An advanced data analysis of empirical data for one variable. Histogram.

by Dr. Leonid Sakharov

The advance analysis of the experiment of measurement of one variable is explained. If the variable has unknown nature the best way to get most complete presentation of the experiment is obtaining function of probability distribution and for simulating its behavior inverse probability distribution. To get these functions histogram of data set from experiment can be used.

The article A basic data analysis of the one variable. explains how to extract most general information from set of values these obtain for characteristic of one parameter of experiment or observation in nature. Here we will go much dipper compare to ordinary calculation of average and standard deviation. It is important also to emphasize here that methods describe below are completely separate from any assumption about structure or limitations of data to analyze. We are talking about output of so named black box. It gives to researcher one number after another and that is all what we have for analysis here.

If one measures the same parameter many times and have array of values the questions for elementary, basic analysis are what is the most probable value for next act of measurement and what the most probable deviation of that next measurement would be from this most probable value. It is valuable information to have but far from complete that can be obtained in theory if budget for research is big enough.

Let's illustrate the situation with the challenge to reproduce results of the unknown function that outputs random numbers. To be exact the function is constructed by author and known to him but we will pretend that it is forgotten after series of calculations. The task is to be able redone such series with properties as close to initial as possible. We will calculate 5 series of random numbers with the help of this function and save them in some file.

The table 1 presents basic data analysis of these series
N points	Average	σ, Standard deviation	Min	Max
10	4.747	1,576	2,26	6,82
100	4.094	1.293	2	7.09
1000	4.07	1.35	1.74	8.08
10000	4.114	1.394	1.17	9.43
100000	4.104	1.391	1.06	9.62

At the first sign there is no qualitative difference between statistical characterization of these series no matter how many points are included in each of them. One can stop analysis at this point and report that answer is 4.1 ± 1.4 with likely normal distribution of points. It is most of what basic data analysis can do.
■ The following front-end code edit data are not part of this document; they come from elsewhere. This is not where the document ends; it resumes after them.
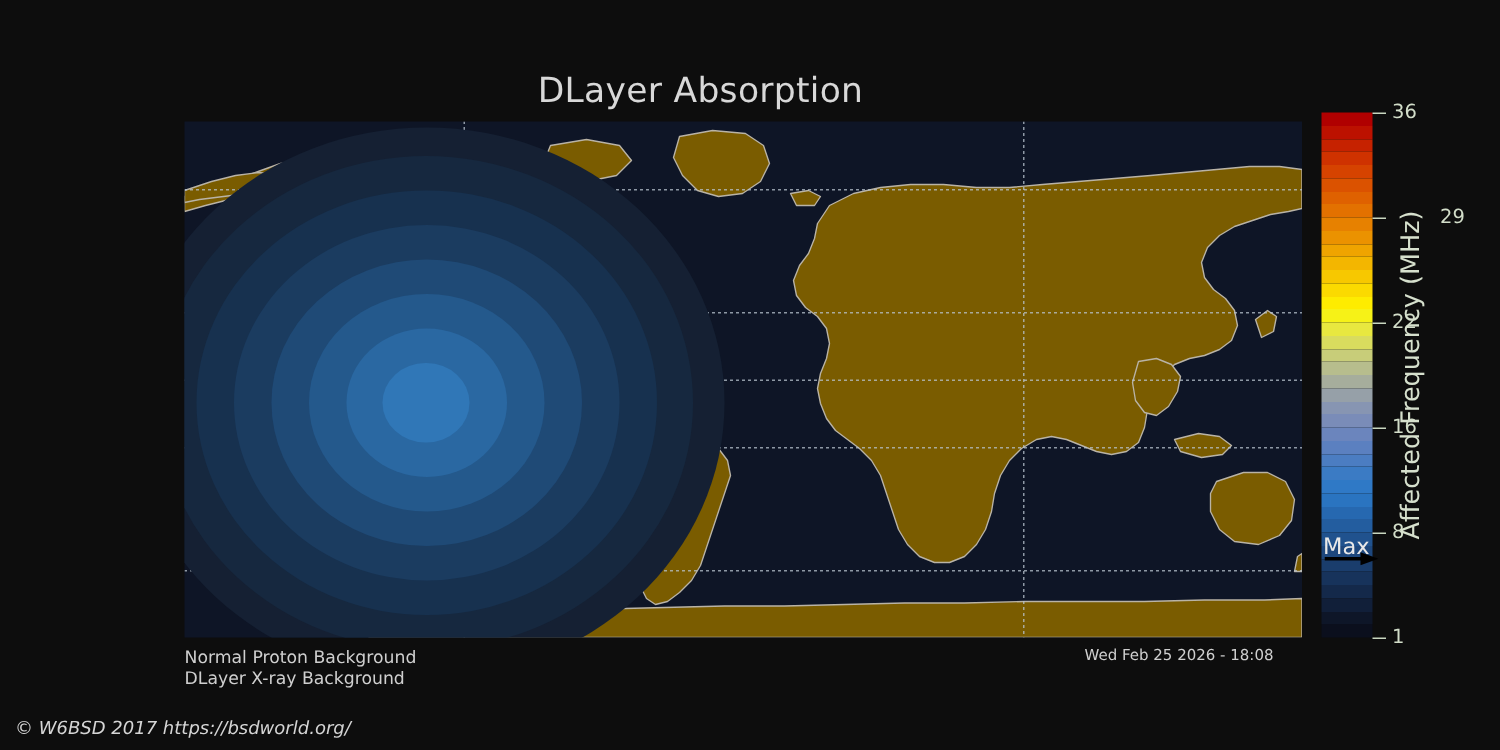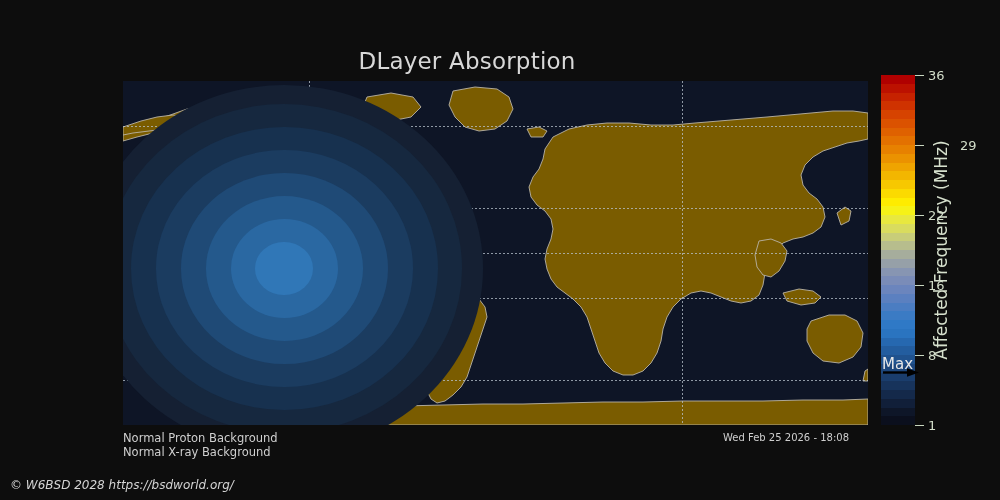--- a/index.html
+++ b/index.html
@@ -213,7 +213,7 @@
   </div>
 
   <div class="note" id="note1">Normal Proton Background</div>
-  <div class="note" id="note2">Normal X-ray Background</div>
+  <div class="note" id="note2">DLayer X-ray Background</div>
   <div id="stamp">Wed Feb 25 2026 - 18:08</div>
   <div id="copy">© W6BSD 2028 https://bsdworld.org/</div>
 </div>

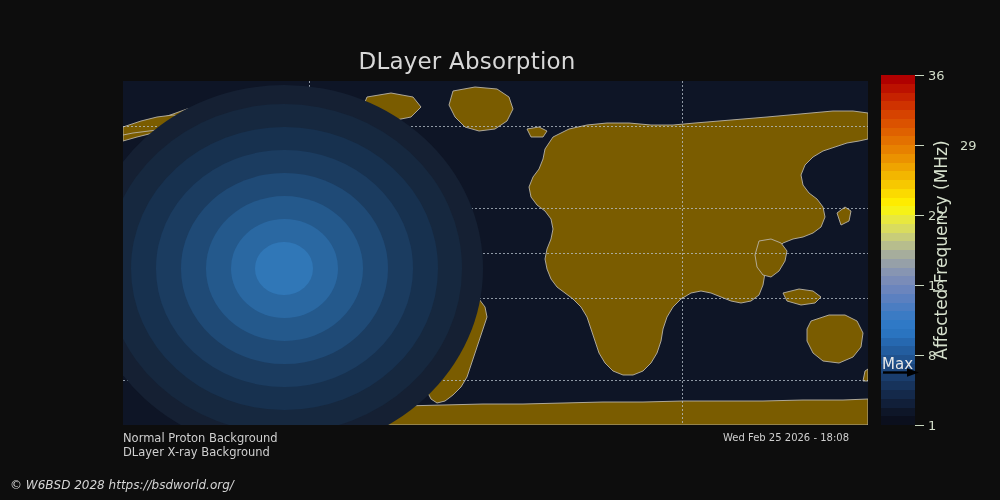--- a/index.html
+++ b/index.html
@@ -215,7 +215,7 @@
   <div class="note" id="note1">Normal Proton Background</div>
   <div class="note" id="note2">DLayer X-ray Background</div>
   <div id="stamp">Wed Feb 25 2026 - 18:08</div>
-  <div id="copy">© W6BSD 2028 https://bsdworld.org/</div>
+  <div id="copy">© W6BSD 2017 https://bsdworld.org/</div>
 </div>
 
 </body></html>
What if the problem is not just intellectual excise but has significant consequences. What if you will be offered to make the bet that next point will be inside interval with width equal to one. What interval would you choose to have best chances to win the bet? Naive answer would be the interval from 3.6 to 4.6 that is located around average value. This would be wrong in presented case.
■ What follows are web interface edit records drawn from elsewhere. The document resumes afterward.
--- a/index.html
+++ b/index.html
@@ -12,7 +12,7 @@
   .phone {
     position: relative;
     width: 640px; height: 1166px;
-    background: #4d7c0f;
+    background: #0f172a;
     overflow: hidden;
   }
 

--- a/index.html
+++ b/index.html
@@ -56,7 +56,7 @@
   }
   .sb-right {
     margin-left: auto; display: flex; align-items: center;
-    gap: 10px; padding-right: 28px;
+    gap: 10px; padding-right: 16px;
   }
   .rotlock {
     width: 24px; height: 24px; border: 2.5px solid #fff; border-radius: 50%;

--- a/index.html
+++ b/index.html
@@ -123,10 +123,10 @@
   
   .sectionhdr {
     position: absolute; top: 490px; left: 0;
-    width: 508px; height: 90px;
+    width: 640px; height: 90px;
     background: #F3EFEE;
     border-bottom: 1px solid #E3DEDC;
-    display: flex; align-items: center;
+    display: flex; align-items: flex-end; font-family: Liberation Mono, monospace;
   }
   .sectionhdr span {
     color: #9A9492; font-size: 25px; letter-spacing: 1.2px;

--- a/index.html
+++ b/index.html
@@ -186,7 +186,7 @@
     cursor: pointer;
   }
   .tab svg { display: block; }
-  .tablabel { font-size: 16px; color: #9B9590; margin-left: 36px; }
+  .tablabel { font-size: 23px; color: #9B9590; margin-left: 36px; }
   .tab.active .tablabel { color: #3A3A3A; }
At Fig.1 these five series in questions are displayed at charts displaying of consecutive points in each series:



	Fig. 1 Series of numbers of various size produced by the same random formula.
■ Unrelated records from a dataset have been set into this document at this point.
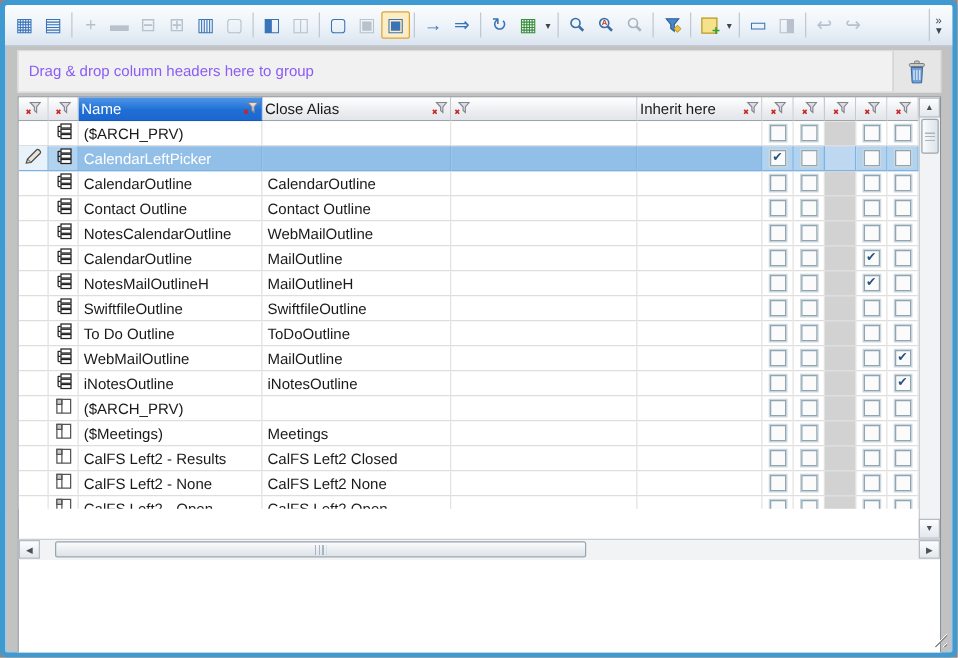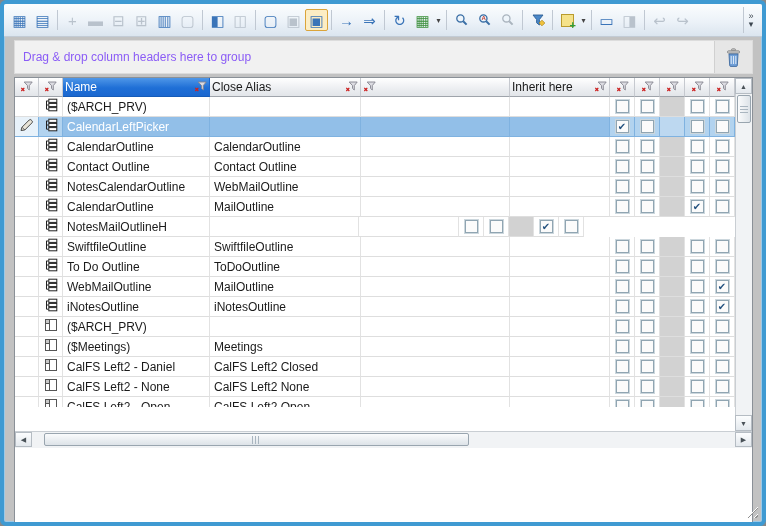--- a/index.html
+++ b/index.html
@@ -509,6 +509,7 @@
                 </svg></span>
             </div>
             <div class="c" style="width: 147px;">NotesMailOutlineH</div>
+            <div class="c" style="width: 151px;">MailOutlineH</div>
             <div class="c" style="width: 149px;"></div>
             <div class="c" style="width: 100px;"></div>
             <div class="c center" style="width: 25px;">

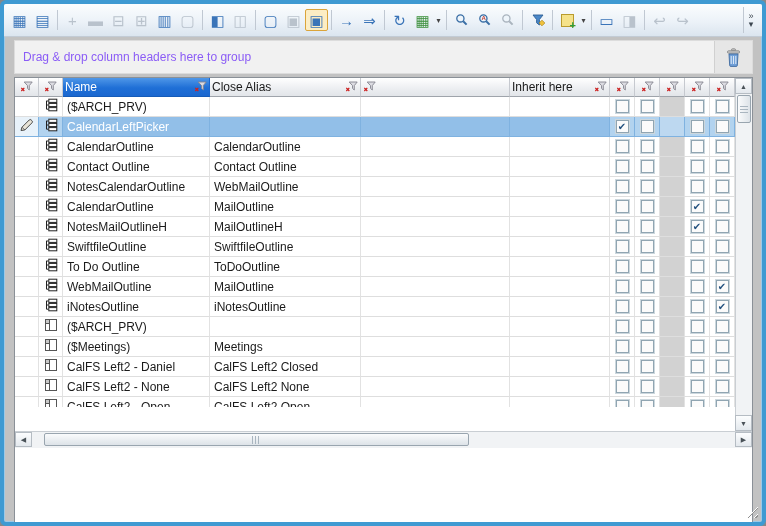--- a/index.html
+++ b/index.html
@@ -701,7 +701,7 @@
                   <path d="M5.5 1.5v11" stroke="#555" stroke-width="1"></path>
                 </svg></span>
             </div>
-            <div class="c" style="width: 147px;">CalFS Left2 - Daniel</div>
+            <div class="c" style="width: 147px;">CalFS Left2 - Results</div>
             <div class="c" style="width: 151px;">CalFS Left2 Closed</div>
             <div class="c" style="width: 149px;"></div>
             <div class="c" style="width: 100px;"></div>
Only starting from series contained 10000 points and more it becomes clear that there are at least two areas around values 3 and 6 where concentration of points are larger. For series with 1000 points one can see asymmetry of random values but cannot be sure that there is valley around 4.5.

Although presentation of results by consequent points on the chart as at Fig.1 can show the qualitative picture where next point most possible to fall but it adds very little in answering to the question about the best bet with precision that can give competitive advantage. Looking at Fig. 1 with 100000 points one can state for sure that interval between 2.7 and 3.7 will be good bet.

Let's fantasize that you can attract gamblers to make bets on interval where next point will be. The rules will be like this - gambler is choosing interval, any interval on the numerical axis and you as dealer will give him the odds of winning: 1 to x. Then gambler does agree and placing the bet or not. You as dealer of the game want to give gamblers an average payout somewhere about 93% as historically all successful casinos learned to do for keeping gamblers hope alive and in the same time to have reliable profit on the long run.

In principle it is quite simple task. One can take series of points produced by this random formula and calculate how many points are inside any given interval, then divide on number of all points in the series that will give a probability of any next point to be in that interval. Invert value is exact value of neutral odd for the bet. Neutral odd means that nobody has no advantage no gamble neither dealer. Multiplying the neutral odd on desired payout obtaining the odd to present to gambler.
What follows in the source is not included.